* [REQUIRED ACTION] Go line by line through the entries and show those that hold the string "height".

* [DATASET RECORDS]

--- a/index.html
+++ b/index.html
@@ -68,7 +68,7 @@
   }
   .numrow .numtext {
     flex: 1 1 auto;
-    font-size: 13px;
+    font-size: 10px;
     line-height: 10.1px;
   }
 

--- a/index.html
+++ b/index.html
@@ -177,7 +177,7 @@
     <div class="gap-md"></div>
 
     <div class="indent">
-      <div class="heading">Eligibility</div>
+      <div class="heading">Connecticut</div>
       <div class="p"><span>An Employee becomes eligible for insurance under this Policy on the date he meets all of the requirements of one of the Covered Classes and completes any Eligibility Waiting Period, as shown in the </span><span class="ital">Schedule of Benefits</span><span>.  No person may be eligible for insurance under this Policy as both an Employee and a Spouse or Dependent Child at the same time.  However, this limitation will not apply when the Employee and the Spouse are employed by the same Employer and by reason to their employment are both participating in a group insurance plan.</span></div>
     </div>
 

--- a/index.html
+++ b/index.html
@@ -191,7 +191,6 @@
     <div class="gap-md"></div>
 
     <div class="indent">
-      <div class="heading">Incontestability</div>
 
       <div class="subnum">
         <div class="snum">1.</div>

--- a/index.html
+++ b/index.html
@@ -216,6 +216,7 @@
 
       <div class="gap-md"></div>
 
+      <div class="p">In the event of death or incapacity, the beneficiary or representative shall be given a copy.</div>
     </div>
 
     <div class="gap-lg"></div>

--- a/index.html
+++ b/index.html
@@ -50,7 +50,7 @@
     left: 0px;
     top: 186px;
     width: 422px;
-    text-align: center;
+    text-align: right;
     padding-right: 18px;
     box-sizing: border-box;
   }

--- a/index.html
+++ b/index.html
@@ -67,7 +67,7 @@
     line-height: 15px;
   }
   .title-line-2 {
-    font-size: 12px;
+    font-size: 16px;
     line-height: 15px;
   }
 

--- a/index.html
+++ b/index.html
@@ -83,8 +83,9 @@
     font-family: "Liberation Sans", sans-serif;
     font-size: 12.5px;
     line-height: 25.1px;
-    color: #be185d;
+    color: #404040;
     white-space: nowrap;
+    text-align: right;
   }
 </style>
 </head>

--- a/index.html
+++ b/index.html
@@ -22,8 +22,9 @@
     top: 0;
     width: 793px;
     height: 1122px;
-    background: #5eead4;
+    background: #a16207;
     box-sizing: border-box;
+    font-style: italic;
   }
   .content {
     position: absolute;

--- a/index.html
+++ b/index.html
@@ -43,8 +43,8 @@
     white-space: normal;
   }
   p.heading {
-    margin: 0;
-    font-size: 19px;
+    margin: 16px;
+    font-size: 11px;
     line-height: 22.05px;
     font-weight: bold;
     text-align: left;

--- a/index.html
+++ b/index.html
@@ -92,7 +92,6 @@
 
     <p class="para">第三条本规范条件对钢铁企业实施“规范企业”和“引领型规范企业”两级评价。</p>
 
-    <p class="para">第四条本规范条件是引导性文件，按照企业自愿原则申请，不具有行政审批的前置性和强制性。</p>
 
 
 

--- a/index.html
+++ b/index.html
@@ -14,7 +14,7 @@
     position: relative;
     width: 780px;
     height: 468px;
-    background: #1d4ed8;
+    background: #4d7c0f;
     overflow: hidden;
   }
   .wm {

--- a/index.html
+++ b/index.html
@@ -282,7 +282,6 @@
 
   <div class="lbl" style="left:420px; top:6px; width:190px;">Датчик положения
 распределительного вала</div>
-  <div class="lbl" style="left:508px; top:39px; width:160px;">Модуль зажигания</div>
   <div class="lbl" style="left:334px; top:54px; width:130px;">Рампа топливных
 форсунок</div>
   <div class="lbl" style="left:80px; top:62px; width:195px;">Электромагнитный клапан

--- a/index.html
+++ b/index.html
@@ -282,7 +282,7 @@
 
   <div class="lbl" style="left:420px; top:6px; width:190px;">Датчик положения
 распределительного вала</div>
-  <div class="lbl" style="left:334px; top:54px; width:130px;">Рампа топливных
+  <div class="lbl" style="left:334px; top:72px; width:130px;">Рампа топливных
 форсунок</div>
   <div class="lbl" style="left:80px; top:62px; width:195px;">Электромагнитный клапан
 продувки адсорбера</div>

* [SOLUTION FOR THIS PROBLEM]
     line-height: 10.1px;
     line-height: 15px;
     line-height: 15px;
     line-height: 25.1px;
     height: 1122px;
     line-height: 22.05px;
     height: 468px;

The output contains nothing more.